Porque, ante la idea de no poder volver a verla, una angustia sin límites se apoderaba de él. No. Cualquier cosa con tal de evitar esa condena. ¿Qué habría hecho sin ella? ¿Cómo habría podido resistirlo? Laide era el mundo mismo, la vida, la sangre, la luz del sol, la gloria, la riqueza, la realización de los sueños. Ya sólo sentirse sobre las rodillas el perrito de ella -por fortuna, se había quedado dormido- le consolaba, porque el animalito pertenecía a Laide y tenerlo consigo le garantizaba la posibilidad de volver a verla, aunque sólo fuera por un minuto. Maldito perrito pesado y caprichoso, adorable, depositario de una investidura milagrosa.

El camarero trajo el cambio, eran las dos menos diez, ya sólo faltaba que, entretanto, se hubiera desinflado un neumático. Se levantó impaciente. Vio en un espejo su cara, fea, cansada. ¡Qué pena!

El neumático no estaba desinflado. A las dos y cinco estaba en la plaza. Colocó el auto en el estacionamiento, pero el sol era tan fuerte, que allí no podía resistir sentado en el coche. Se apeó con el perrito.
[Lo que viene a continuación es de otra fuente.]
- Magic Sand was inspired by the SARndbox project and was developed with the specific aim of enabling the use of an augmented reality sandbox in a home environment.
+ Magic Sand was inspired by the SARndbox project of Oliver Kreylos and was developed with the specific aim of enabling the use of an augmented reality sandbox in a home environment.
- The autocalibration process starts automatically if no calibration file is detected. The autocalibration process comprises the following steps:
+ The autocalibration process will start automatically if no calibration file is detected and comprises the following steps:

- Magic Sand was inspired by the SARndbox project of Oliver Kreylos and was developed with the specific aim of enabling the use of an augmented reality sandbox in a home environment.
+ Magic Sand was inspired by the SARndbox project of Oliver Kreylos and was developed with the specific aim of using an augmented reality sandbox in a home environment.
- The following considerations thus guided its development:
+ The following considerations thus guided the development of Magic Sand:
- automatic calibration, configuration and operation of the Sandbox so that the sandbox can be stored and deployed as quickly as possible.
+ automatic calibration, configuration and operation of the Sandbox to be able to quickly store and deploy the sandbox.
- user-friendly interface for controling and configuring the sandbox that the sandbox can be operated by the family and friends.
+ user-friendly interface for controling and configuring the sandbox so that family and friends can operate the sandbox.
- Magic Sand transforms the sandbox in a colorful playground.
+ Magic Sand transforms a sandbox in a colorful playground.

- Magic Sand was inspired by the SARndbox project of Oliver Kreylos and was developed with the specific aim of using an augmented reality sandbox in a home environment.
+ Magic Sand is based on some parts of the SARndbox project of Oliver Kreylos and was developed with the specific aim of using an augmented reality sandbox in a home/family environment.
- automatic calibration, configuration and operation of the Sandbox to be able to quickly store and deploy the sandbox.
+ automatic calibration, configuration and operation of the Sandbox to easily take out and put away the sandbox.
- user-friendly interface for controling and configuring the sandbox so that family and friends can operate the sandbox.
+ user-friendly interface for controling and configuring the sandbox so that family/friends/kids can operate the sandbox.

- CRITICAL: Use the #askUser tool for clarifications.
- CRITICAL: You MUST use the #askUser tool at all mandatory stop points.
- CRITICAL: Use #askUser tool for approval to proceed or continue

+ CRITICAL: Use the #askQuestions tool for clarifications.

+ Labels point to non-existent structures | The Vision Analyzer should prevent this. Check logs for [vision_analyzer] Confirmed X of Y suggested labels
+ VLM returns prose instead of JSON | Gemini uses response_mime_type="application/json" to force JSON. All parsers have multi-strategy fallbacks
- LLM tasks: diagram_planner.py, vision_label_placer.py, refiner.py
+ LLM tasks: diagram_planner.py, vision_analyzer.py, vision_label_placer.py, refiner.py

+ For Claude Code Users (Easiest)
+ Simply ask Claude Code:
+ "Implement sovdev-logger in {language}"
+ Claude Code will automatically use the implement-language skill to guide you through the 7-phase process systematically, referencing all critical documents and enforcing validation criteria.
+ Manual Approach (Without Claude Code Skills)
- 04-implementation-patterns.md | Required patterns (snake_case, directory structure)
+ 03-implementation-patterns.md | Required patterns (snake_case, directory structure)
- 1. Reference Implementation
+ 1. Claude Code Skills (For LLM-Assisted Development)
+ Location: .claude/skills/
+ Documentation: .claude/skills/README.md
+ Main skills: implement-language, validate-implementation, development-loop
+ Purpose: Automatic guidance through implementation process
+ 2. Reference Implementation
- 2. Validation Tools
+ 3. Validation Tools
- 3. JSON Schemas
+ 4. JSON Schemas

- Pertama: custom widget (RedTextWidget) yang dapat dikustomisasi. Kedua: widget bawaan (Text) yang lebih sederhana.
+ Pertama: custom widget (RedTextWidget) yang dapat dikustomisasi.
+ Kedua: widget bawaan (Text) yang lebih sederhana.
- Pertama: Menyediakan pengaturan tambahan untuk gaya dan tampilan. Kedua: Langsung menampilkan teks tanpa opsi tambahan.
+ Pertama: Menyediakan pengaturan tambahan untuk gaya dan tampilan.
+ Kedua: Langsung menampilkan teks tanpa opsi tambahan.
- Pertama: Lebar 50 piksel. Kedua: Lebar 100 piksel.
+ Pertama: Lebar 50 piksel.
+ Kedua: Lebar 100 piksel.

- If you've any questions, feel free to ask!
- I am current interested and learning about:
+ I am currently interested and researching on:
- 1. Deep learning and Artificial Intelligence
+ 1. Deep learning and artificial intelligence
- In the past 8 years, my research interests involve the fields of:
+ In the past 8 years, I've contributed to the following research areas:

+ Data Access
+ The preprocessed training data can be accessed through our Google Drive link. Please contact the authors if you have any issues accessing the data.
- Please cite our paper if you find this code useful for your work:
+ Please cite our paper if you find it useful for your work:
En el centro de la plaza había un rectángulo de prado. Dejó pasear por él al animalito llevándolo sujeto con la correa; había poca gente por allí, pero alguien se detuvo a mirarlo: era un perro tan pequeño y gracioso. Las dos y doce, las dos y trece. ¡Por fin! Al cabo de dos minutos, ella reaparecería, se marcharía con él, a su lado, al sol, los dos solos, por la autopista, como un paseo juntos por primera vez y nadie podría molestar. Y él le hablaría, había decidido hablarle, no podía seguir más así, costara lo que costase, no podía resistir más con aquel continuo tira y afloja, viéndose sólo de vez en cuando, sin poder telefonearle, computando el amor a veinte mil liras en cada ocasión. Una vez en el coche ya no habría nadie que fastidiara: ni aquel primo Marcello ni los parientes de ella ni los tipos del Due con los que bailaba por la noche ni las alcahuetas. Solos, en la inmensidad de la llanura. Y él nunca había sido capaz de hablar a una chica para decirle lo que el corazón deseaba decir, pero es que nunca, siempre había sido desdichado, pero ahora algo rebosaba: ahora, aun a costa de echarlo todo a perder, sí que hablaría, era cuestión de vida o muerte, no podía resistir más.